First of all, your prototype board game train game is actually really cool. Very nice work. That's definitely a big element of the game mechanism I had in mind. We definitely need to go into detail on what made your game tick. We can certainly take that to a side chat.

I didn't even know that the concept of many paths to victory was called a Euro-game, knew I liked them, didn't know the name.

Also, you're in luck on the mechanical fishbowl idea. That client I mentioned wants me to leverage LCS to do just that and give his 1500 sq ft dedicated train room a way to run hands off with lots of switching and trains moving in every direction so he can focus on showing the layout to his guests rather than focus on not crashing trains while his guests are watching. He wants at least 6 trains running at once while showing the room off. So I will be doing work on that code no matter what, and you're free to join in on the fun of testing all that and or grab a copy of that code/ hardware.

The first road block I reached when doing this development work was realizing that the sensor track location data doesn't actually get transmitted out of the SER2 modules, this means for this game and that fishbowl project to happen I first need to develop a new LCS Device from absolute scratch. Since that track data is only visible within the PDI cable itself. I got to that point of development in the thick of covid times and was just kept on getting terrible serial converter chips from overseas. Probably in relation to the chip shortage.

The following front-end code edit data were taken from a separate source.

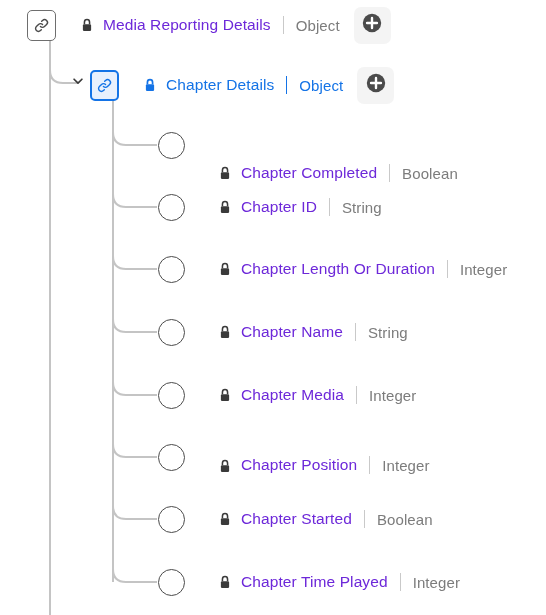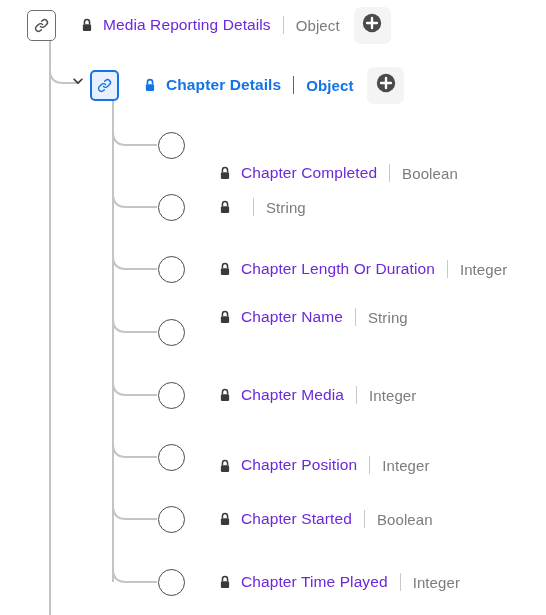"Chapter Details" .row.selected .label, .row.selected .type { font-weight: bold -> normal }
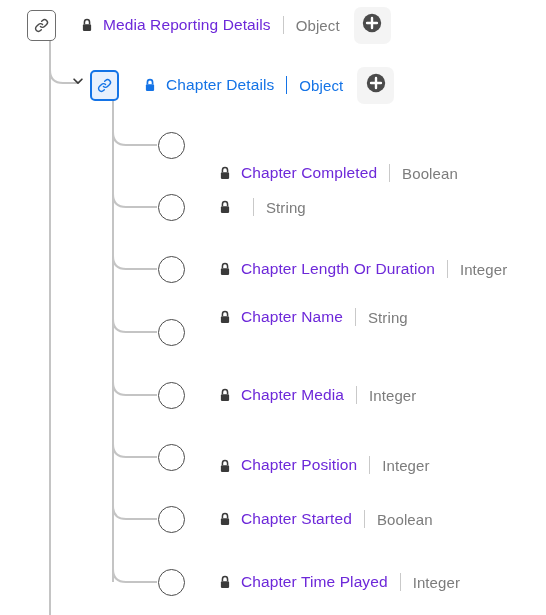"Chapter ID" span.label { html: none -> <span>Chapter ID</span> }
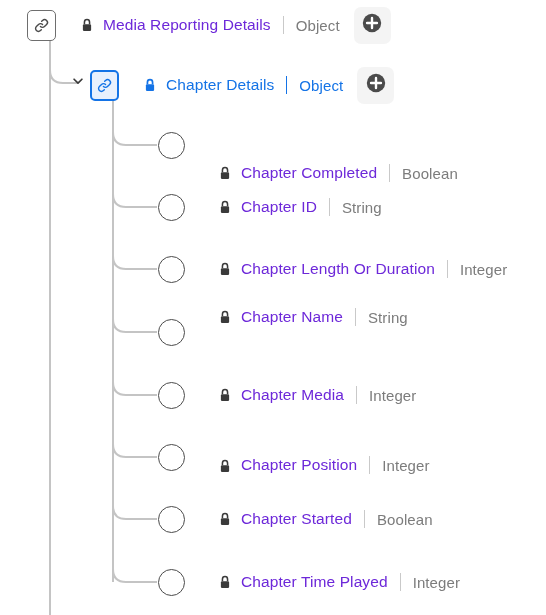"Chapter Name" div.row { top: 300px -> 315px }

So that's where my development currently sits. As soon as I am decoding Sensor Track data from my own module, programming, the bare basics of a game will be easy. The second challenge will be programming the director of that game that runs internally to generate events and track overall progress. Adding more than one player might have to wait until I work out the first player. One of the early concepts I want to test are enforcing rules like top speed by sending reduced speed commands to counter cab2 inputs that go past the game's set limit according to the progression system.